_Records for this task_
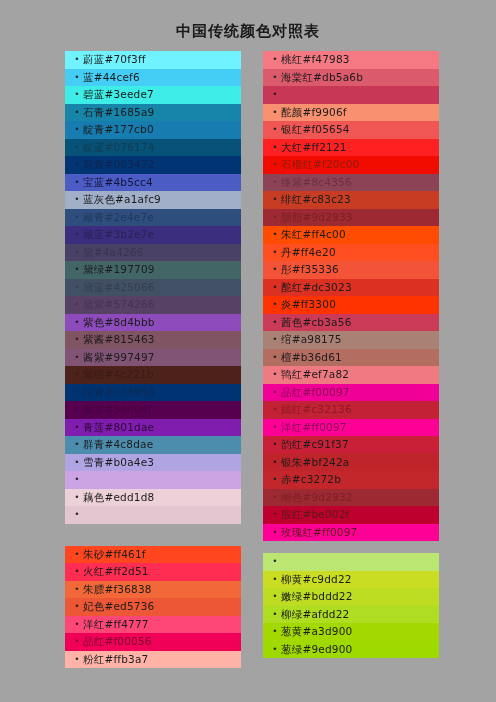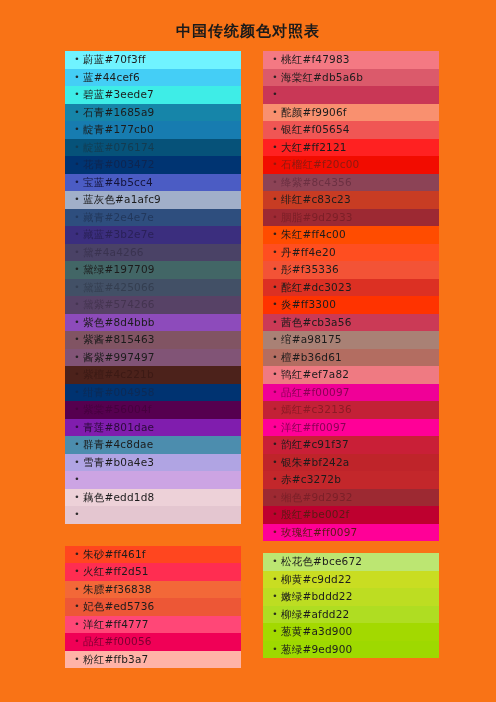"中国传统颜色对照表" .page { background: #f97316 -> #a3a3a3 }
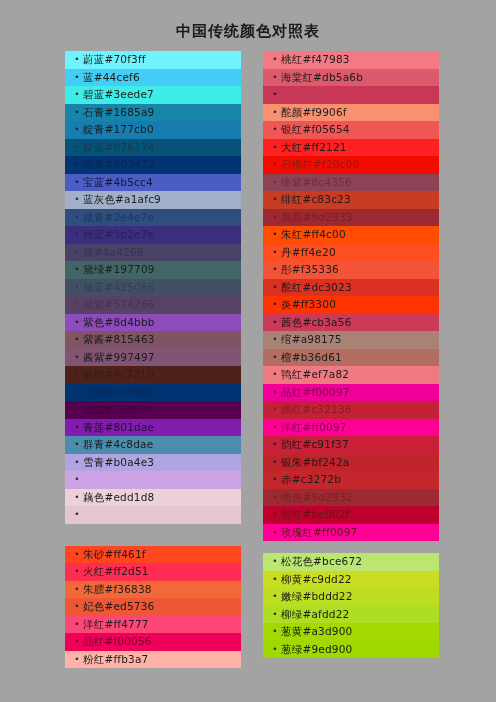"松花色#bce672" span.label { html: <span>松花色#bce672</span> -> none }
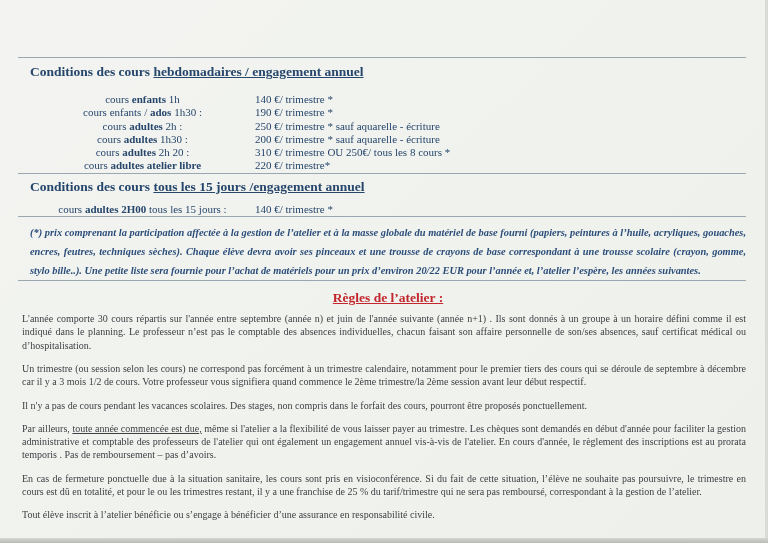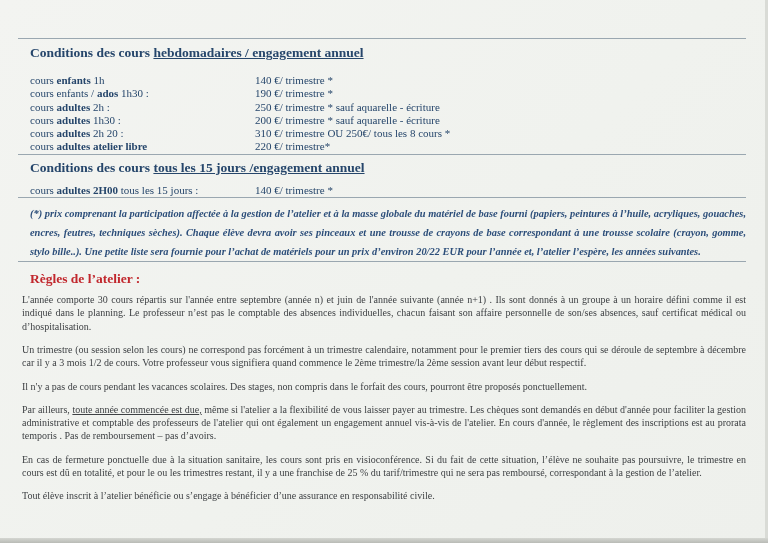"Conditions des cours hebdomadaires /" .paper { padding-top: 38px -> 57px }
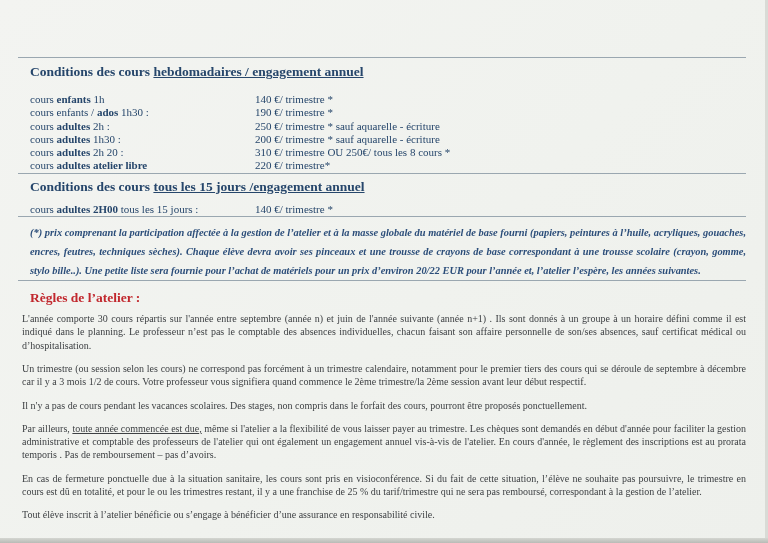"cours enfants 1h" .course-label { text-align: none -> center }
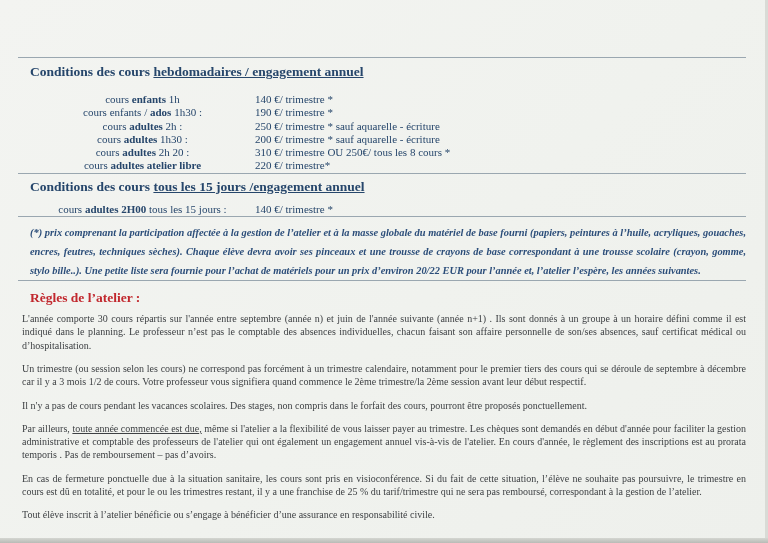"Règles de l’atelier :" .rules-title { text-align: none -> center; text-decoration: none -> underline }
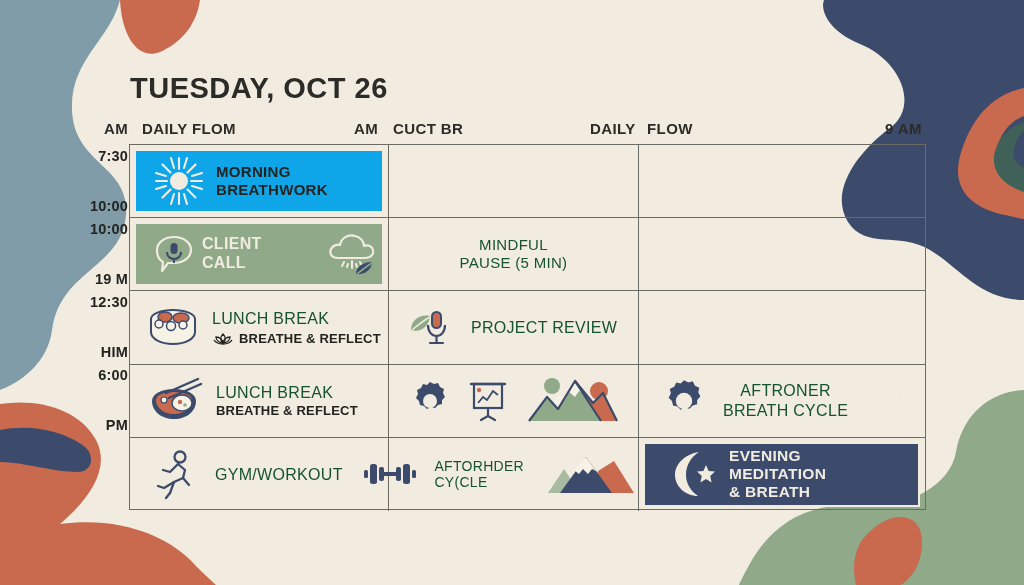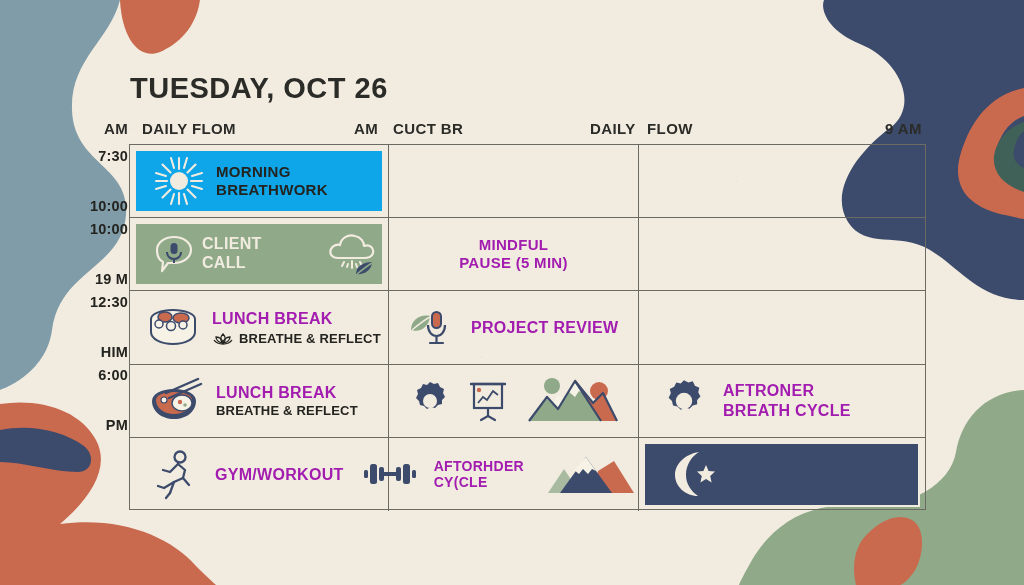"MINDFUL" .plain .txt { color: #a21caf -> #14532d; font-weight: bold -> normal }
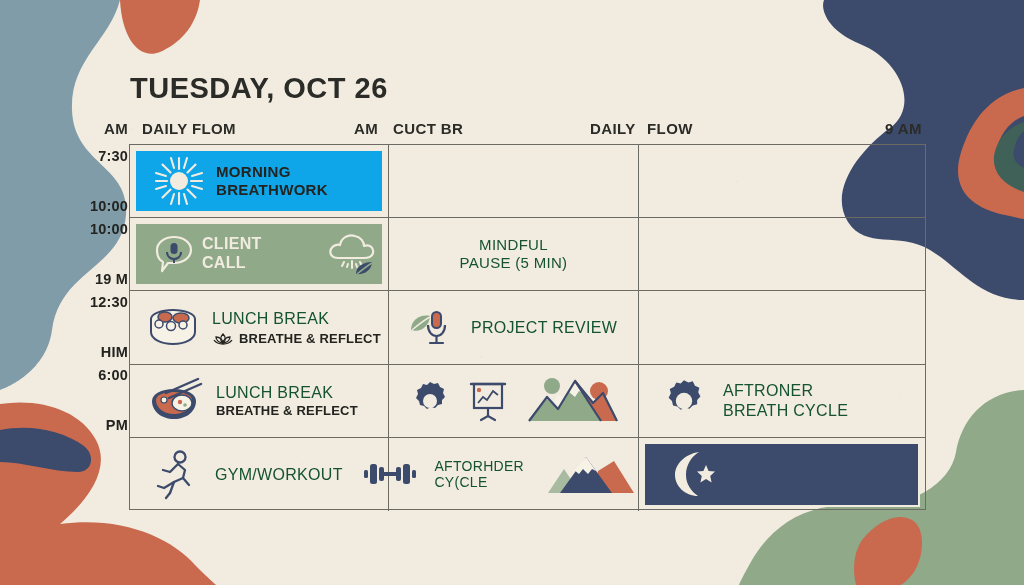"AFTRONER" div.plain { text-align: none -> center }
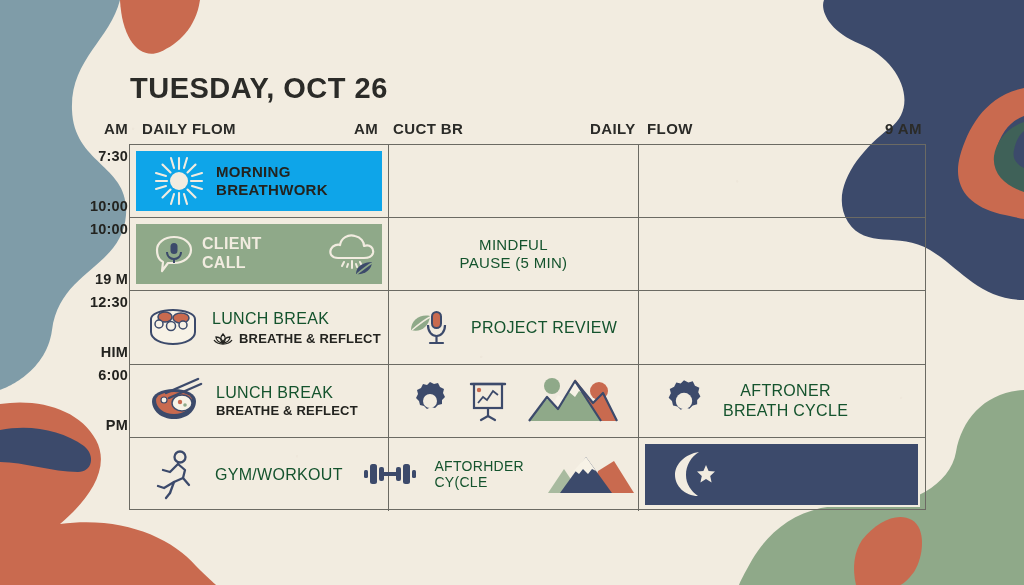"EVENING" span.blk-label { html: none -> <span>EVENING MEDITATION &amp; BREATH</span> }
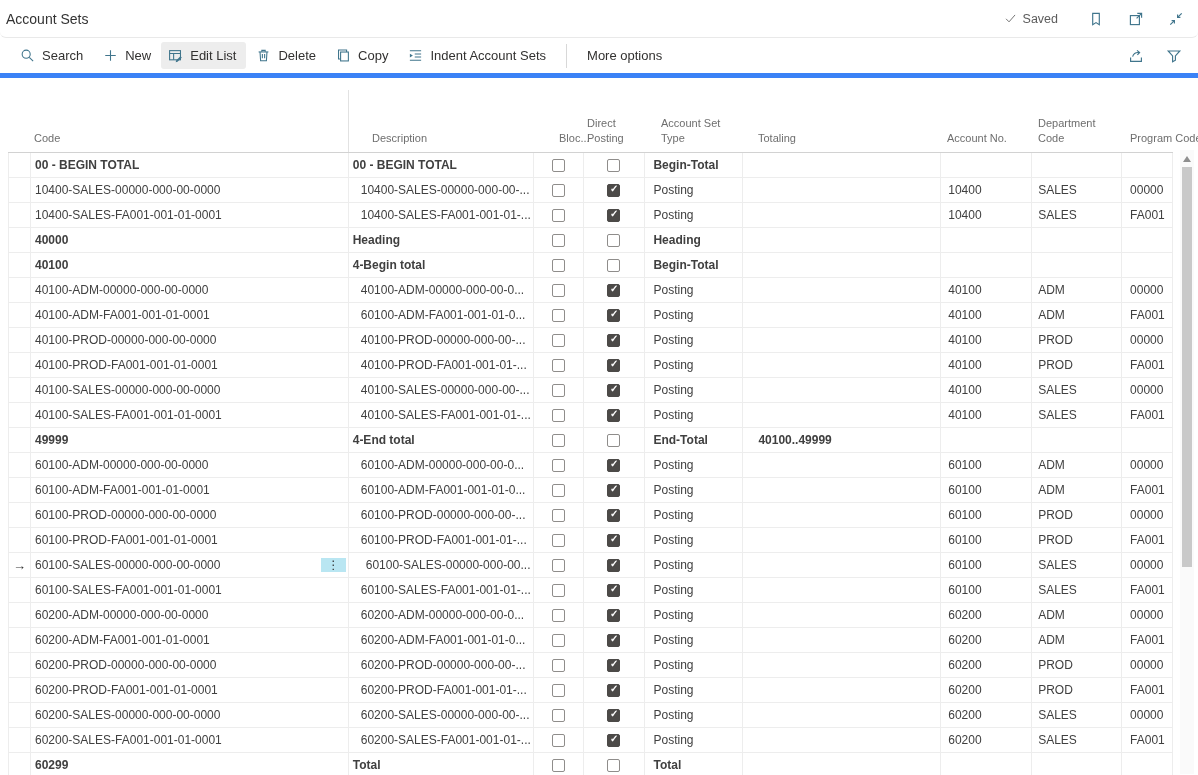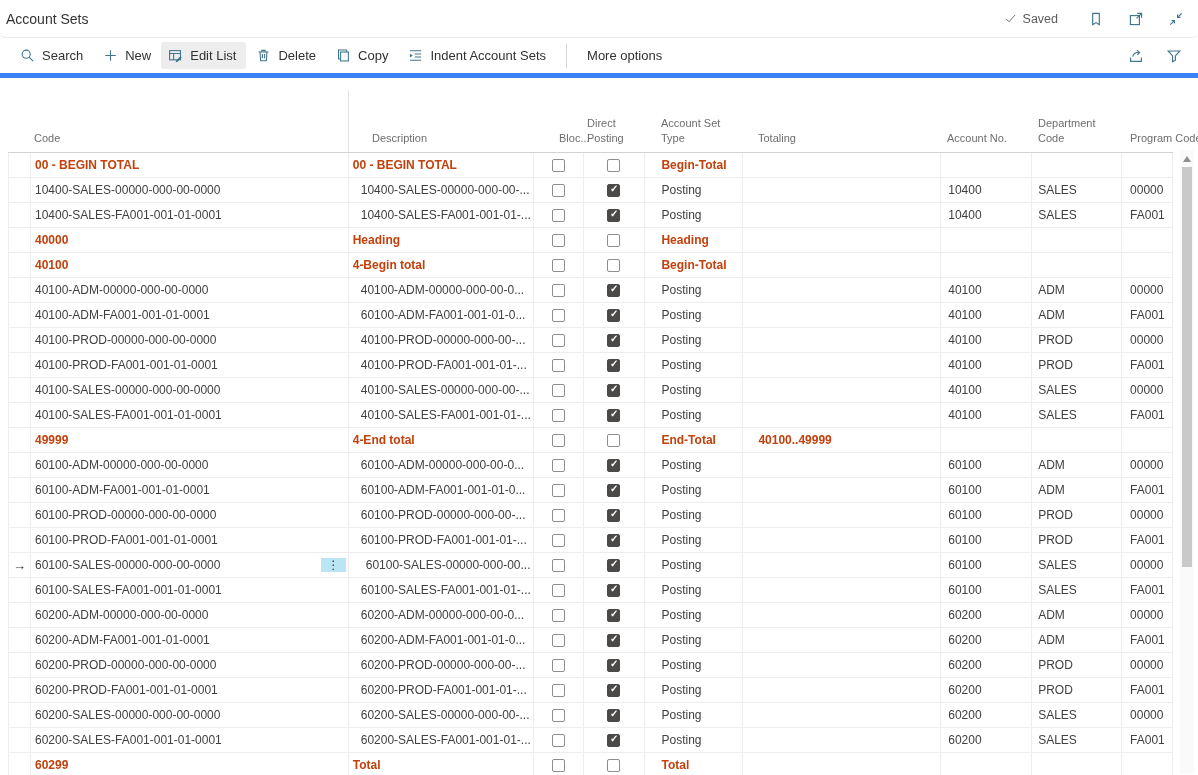"00 - BEGIN TOTAL" .tr.bold { color: #c2410c -> #404040 }
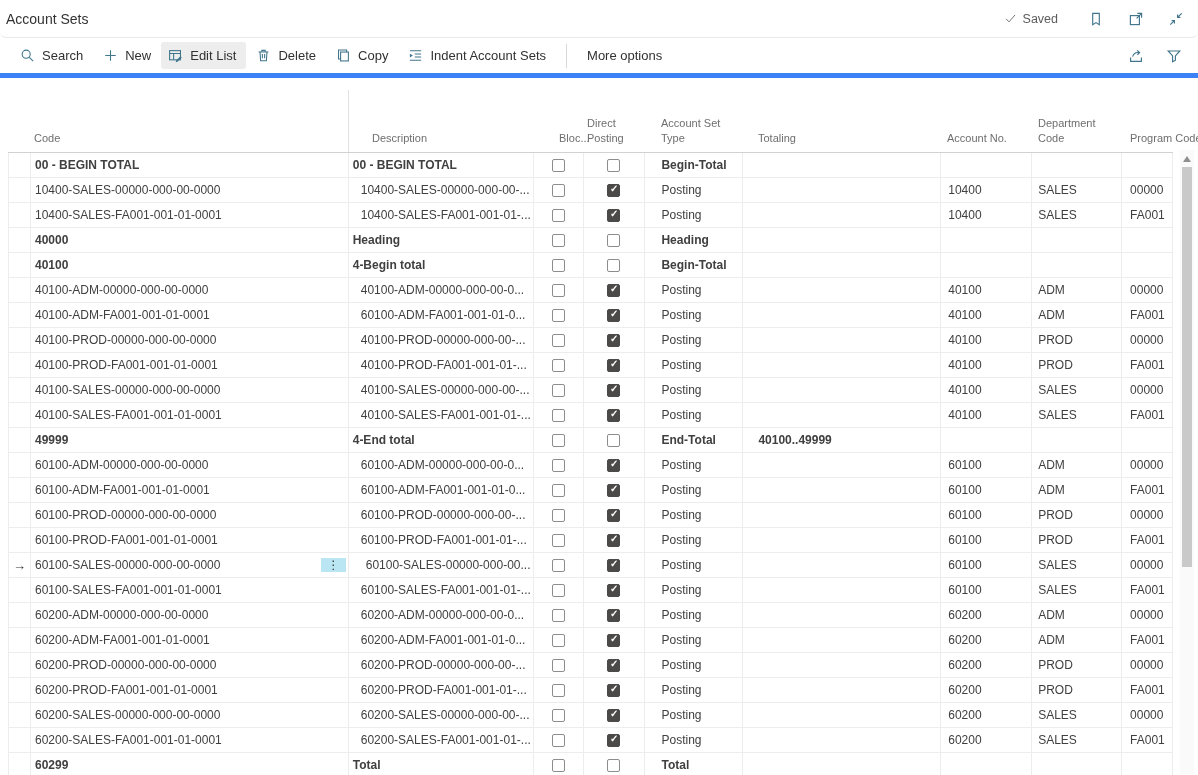"Begin-Total" .c-type span { padding-left: 16px -> 8px }
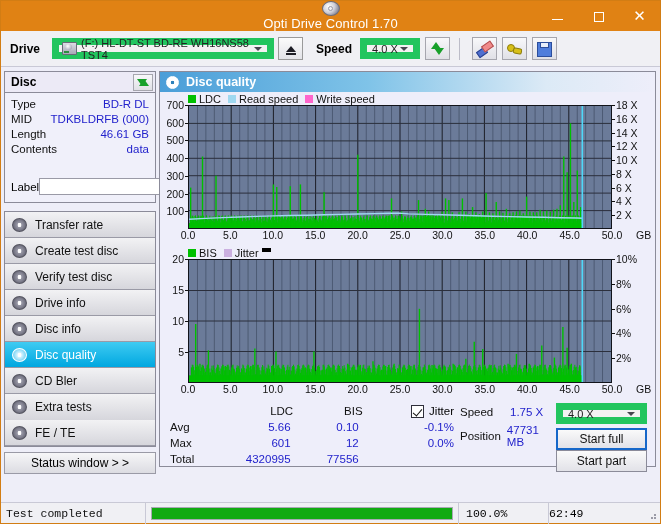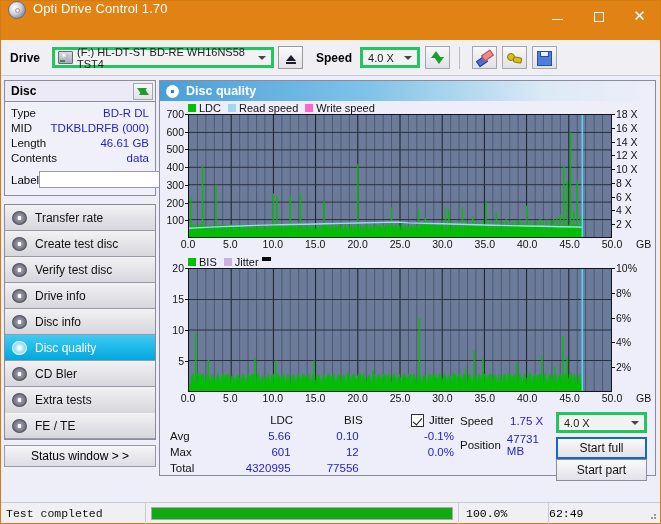"Opti Drive Control 1.70" .titlebar { align-items: none -> center; flex-direction: none -> column; height: 39px -> 30px }
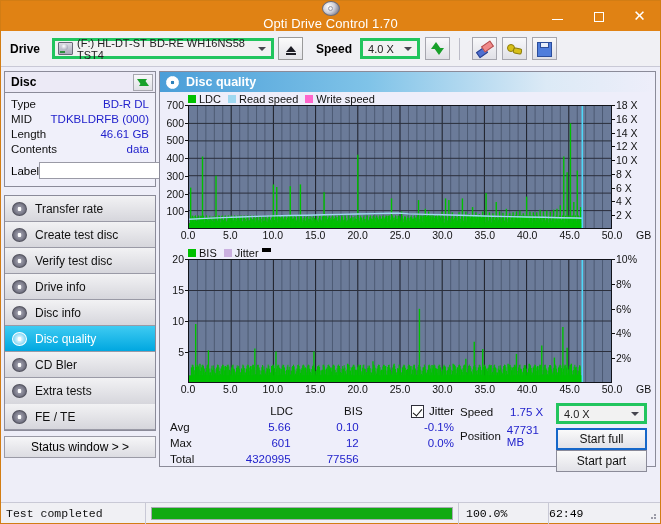"(F:) HL-DT-ST BD-RE WH16NS58 TST4" .combo { border: 3px solid #22c55e -> 7px solid #22c55e }
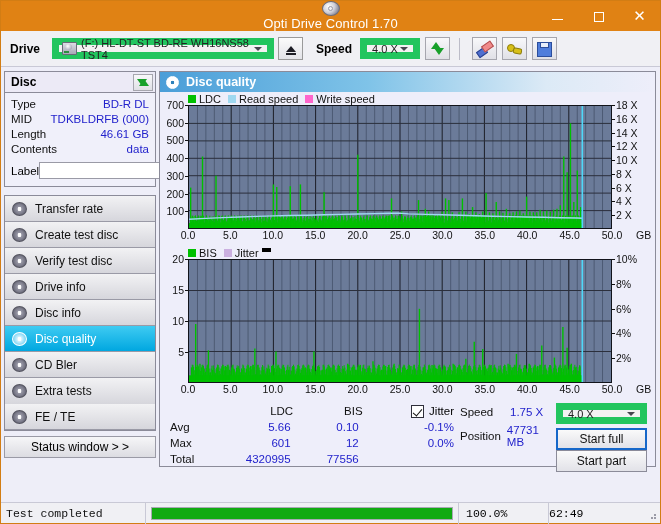"Label" .label-row { margin-top: 3px -> 19px }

_Exercise brief_
Give back each entry exactly as it appears, with no pictures.

_Task solution_
"中国传统颜色对照表" .page { background: #f97316 -> #a3a3a3 }
"松花色#bce672" span.label { html: <span>松花色#bce672</span> -> none }
"Conditions des cours hebdomadaires /" .paper { padding-top: 38px -> 57px }
"cours enfants 1h" .course-label { text-align: none -> center }
"Règles de l’atelier :" .rules-title { text-align: none -> center; text-decoration: none -> underline }
"MINDFUL" .plain .txt { color: #a21caf -> #14532d; font-weight: bold -> normal }
"AFTRONER" div.plain { text-align: none -> center }
"EVENING" span.blk-label { html: none -> <span>EVENING MEDITATION &amp; BREATH</span> }
"00 - BEGIN TOTAL" .tr.bold { color: #c2410c -> #404040 }
"Begin-Total" .c-type span { padding-left: 16px -> 8px }
"Opti Drive Control 1.70" .titlebar { align-items: none -> center; flex-direction: none -> column; height: 39px -> 30px }
"(F:) HL-DT-ST BD-RE WH16NS58 TST4" .combo { border: 3px solid #22c55e -> 7px solid #22c55e }
"Label" .label-row { margin-top: 3px -> 19px }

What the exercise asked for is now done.